File : C:\Users\Dad\AppData\Roaming\Mozilla\Firefox\Profiles\itudw2am.default\prefs.js

[OK] File is clean.

*************************

AdwCleaner[R1].txt - [1033 octets] - [26/12/2012 18:07:20]
AdwCleaner[R2].txt - [1094 octets] - [26/12/2012 18:10:02]
AdwCleaner[R3].txt - [1155 octets] - [26/12/2012 18:10:40]
AdwCleaner[S1].txt - [1090 octets] - [26/12/2012 18:10:54]

[Jintan]

Going to have to find what's keeping that F-Secure setting alive.

Be sure to continue to temporarily disable any protective software when running the scan tools we use here.

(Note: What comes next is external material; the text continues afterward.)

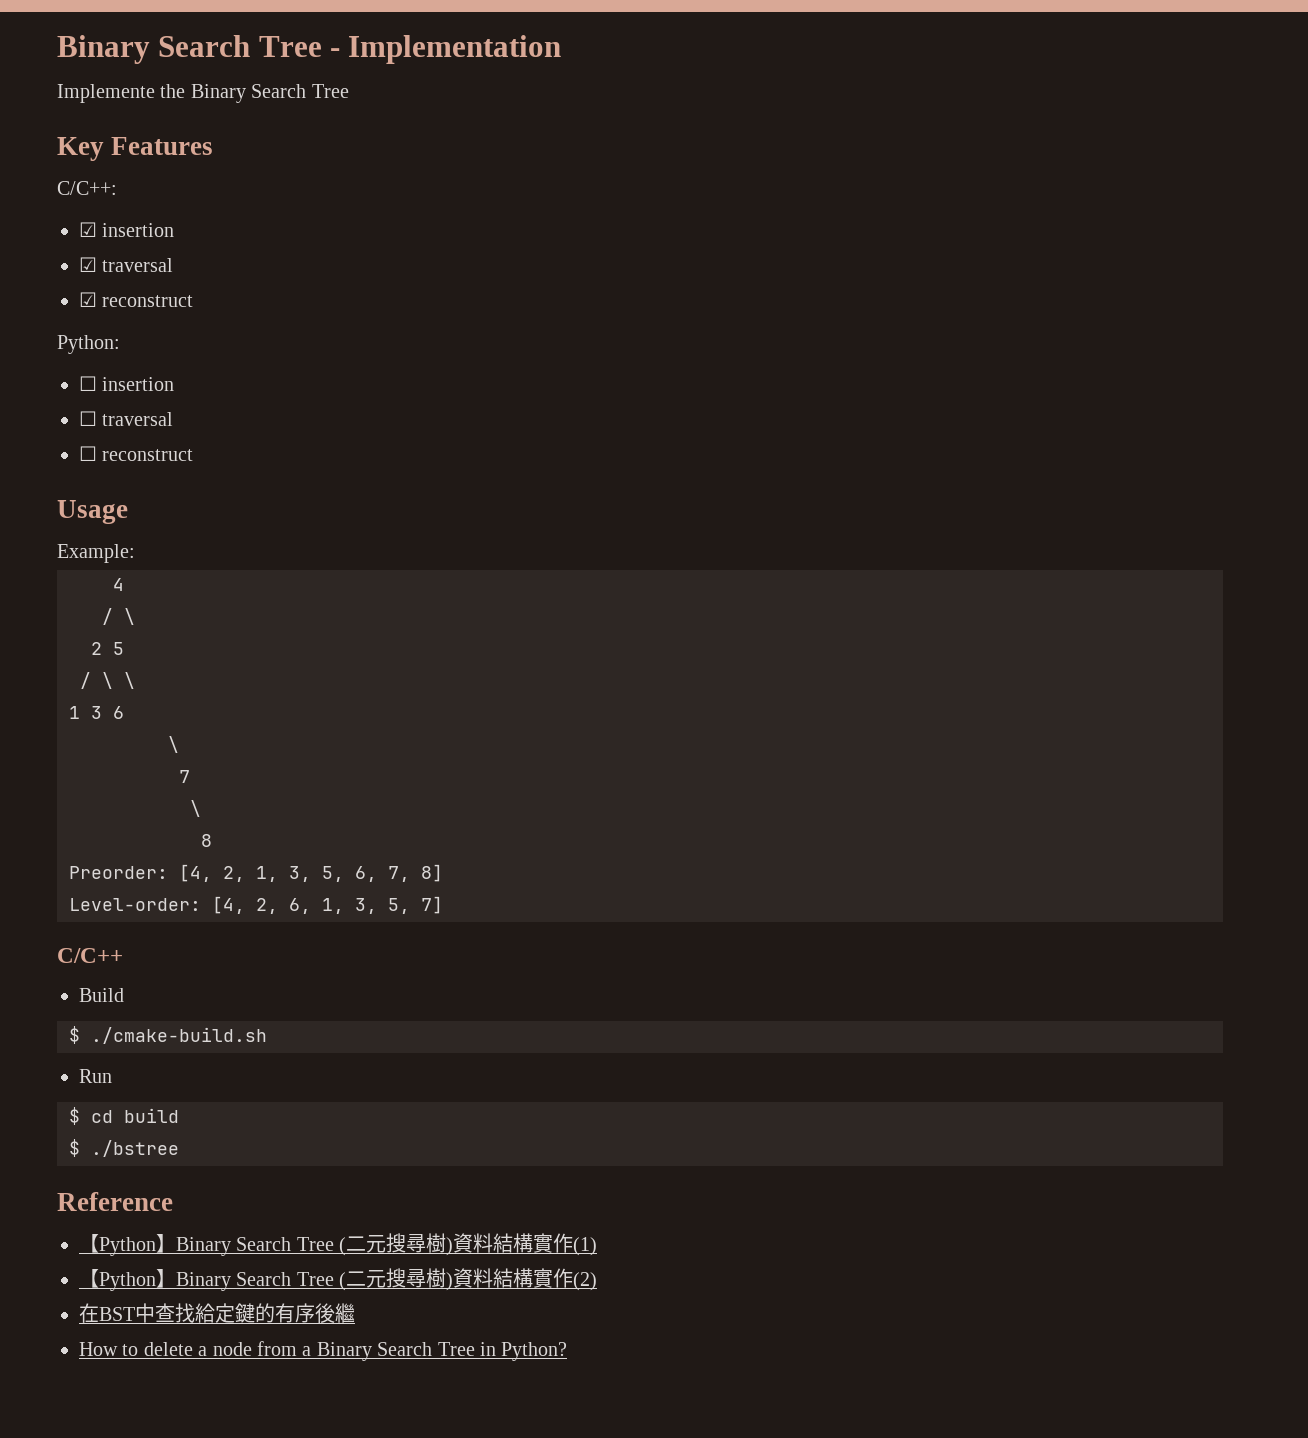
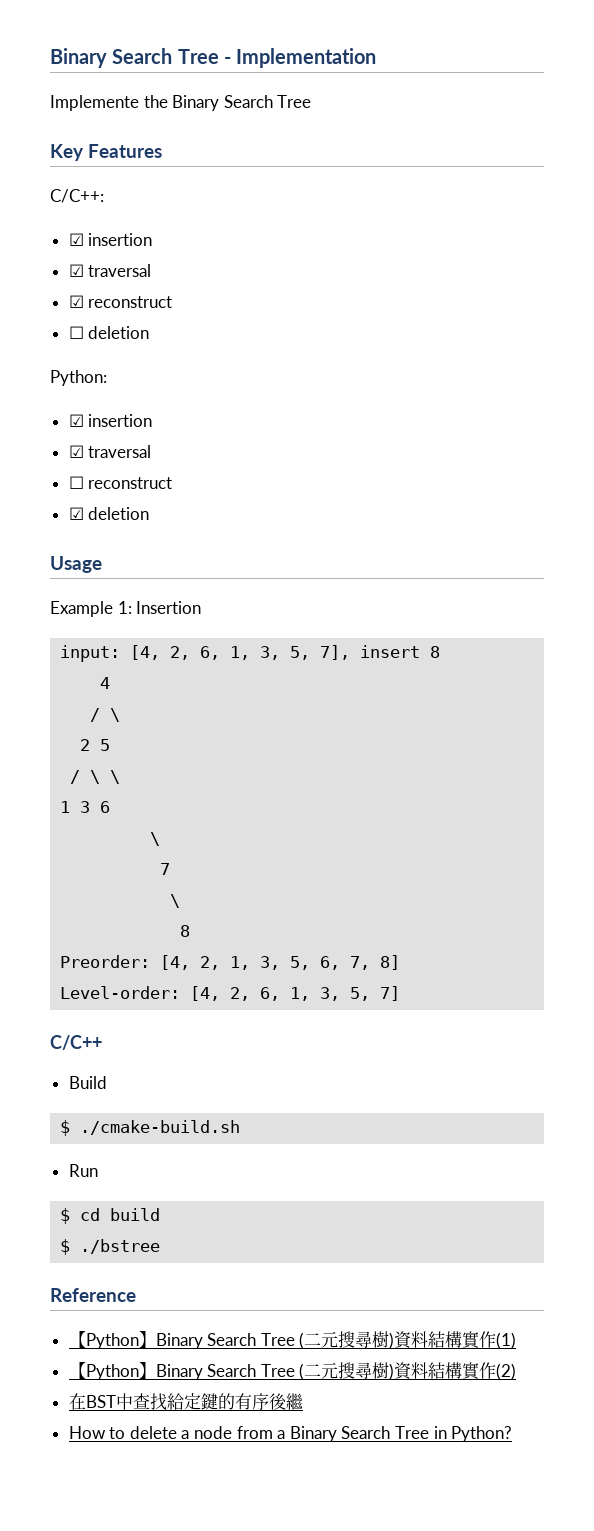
(194, 301) none -> [68,326,150,339] // ☐ deletion
[79,376,175,391] [79,411,97,426] ☐ insertion // ☐ -> [68,414,153,427] [68,445,84,458] ☑ insertion // ☑
(194, 455) none -> [68,507,150,520] // ☑ deletion
[57,544,135,563] Example: -> [50,601,202,617] [60,645,441,662] Example 1: Insertion // input: [4, 2, 6, 1, 3, 5, 7], insert 8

Click here and download the installer for Gmer to your desktop, then click that file to run Gmer.


Once the opening scan finishes, click on Scan (again, before scanning, make sure all other running programs are closed and no other actions like a scheduled antivirus scan will occur while this scan completes. Also do not use your computer during the scan).

When completed, click on the Copy button and rightclick on your Desktop, choose "New" > Text document. Once the file is created, open it and rightclick again and choose Paste. Copy the information and post it here please.

-----------

Open Gmer again. Once it has completed it's opening scan, this time just right click in the white space in the display and select Options - Only non MS files. Then click Scan and allow Gmer to run a different scan. Once that completes click on the Copy button and rightclick on your Desktop, choose "New" > Text document. Once the file is created, open it and rightclick again and choose Paste. Copy the information and post it here please.

[Jintan]

Are you still having the same problems you posted on earlier?